[[ Records for the task open ]]

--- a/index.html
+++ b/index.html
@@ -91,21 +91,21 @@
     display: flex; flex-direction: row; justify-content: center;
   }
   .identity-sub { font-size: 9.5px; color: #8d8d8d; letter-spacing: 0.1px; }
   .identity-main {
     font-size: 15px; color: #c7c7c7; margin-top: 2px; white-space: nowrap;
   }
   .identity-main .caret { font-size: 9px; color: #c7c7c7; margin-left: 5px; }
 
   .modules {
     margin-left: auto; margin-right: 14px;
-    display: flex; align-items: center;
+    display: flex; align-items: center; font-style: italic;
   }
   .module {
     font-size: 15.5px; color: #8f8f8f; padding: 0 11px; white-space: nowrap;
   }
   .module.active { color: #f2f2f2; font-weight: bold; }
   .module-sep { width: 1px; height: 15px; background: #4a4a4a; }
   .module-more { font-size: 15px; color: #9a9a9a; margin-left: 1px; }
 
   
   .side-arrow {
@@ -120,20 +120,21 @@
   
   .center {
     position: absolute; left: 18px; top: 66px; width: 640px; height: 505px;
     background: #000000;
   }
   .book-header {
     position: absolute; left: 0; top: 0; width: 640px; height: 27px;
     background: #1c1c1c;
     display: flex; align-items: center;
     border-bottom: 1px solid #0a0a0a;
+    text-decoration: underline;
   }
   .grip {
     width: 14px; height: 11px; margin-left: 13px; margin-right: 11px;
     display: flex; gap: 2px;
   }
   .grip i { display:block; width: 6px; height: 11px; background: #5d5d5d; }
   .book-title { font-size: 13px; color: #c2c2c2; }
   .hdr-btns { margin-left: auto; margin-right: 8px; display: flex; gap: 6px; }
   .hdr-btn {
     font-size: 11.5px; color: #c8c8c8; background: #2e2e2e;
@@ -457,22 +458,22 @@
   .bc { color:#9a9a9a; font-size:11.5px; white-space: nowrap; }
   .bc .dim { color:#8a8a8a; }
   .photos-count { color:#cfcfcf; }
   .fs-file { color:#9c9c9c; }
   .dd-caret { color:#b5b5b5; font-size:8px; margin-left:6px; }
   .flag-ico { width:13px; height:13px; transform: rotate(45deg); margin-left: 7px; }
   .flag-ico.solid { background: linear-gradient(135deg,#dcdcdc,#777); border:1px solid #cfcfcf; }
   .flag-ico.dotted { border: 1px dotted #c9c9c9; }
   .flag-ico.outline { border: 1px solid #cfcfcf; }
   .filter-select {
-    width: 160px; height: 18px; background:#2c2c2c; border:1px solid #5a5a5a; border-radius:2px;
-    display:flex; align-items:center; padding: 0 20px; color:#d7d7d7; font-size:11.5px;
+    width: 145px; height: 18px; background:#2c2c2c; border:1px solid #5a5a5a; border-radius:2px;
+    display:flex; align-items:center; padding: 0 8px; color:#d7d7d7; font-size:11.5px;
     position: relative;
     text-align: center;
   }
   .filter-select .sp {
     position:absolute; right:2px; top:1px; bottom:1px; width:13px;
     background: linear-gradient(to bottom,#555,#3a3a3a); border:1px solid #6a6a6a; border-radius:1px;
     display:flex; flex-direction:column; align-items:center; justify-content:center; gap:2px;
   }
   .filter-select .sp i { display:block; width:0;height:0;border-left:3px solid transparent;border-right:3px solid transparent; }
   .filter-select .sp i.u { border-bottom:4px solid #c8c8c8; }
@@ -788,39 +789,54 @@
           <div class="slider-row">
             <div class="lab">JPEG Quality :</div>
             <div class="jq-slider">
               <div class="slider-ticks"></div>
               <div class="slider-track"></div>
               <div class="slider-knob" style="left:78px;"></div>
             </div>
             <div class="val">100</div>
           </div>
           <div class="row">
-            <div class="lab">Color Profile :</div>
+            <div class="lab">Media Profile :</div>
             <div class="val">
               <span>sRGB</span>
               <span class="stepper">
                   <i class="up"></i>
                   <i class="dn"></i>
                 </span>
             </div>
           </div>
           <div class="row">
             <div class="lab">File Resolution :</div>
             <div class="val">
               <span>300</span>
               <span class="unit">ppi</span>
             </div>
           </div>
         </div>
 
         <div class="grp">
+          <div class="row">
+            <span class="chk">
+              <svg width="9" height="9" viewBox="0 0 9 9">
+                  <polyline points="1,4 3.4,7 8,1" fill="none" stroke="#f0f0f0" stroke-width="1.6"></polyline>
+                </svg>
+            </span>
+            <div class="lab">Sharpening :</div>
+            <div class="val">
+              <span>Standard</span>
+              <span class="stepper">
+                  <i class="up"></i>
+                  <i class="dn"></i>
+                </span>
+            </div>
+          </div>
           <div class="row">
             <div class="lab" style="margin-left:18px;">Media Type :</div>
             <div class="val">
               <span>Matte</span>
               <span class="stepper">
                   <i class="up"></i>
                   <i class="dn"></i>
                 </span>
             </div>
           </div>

[[ Records for the task closed ]]

Problem to work on. Whenever a line of the entries contains the string "cfcfcf", copy that line.

Task answer.
   .photos-count { color:#cfcfcf; }
   .flag-ico.solid { background: linear-gradient(135deg,#dcdcdc,#777); border:1px solid #cfcfcf; }
   .flag-ico.outline { border: 1px solid #cfcfcf; }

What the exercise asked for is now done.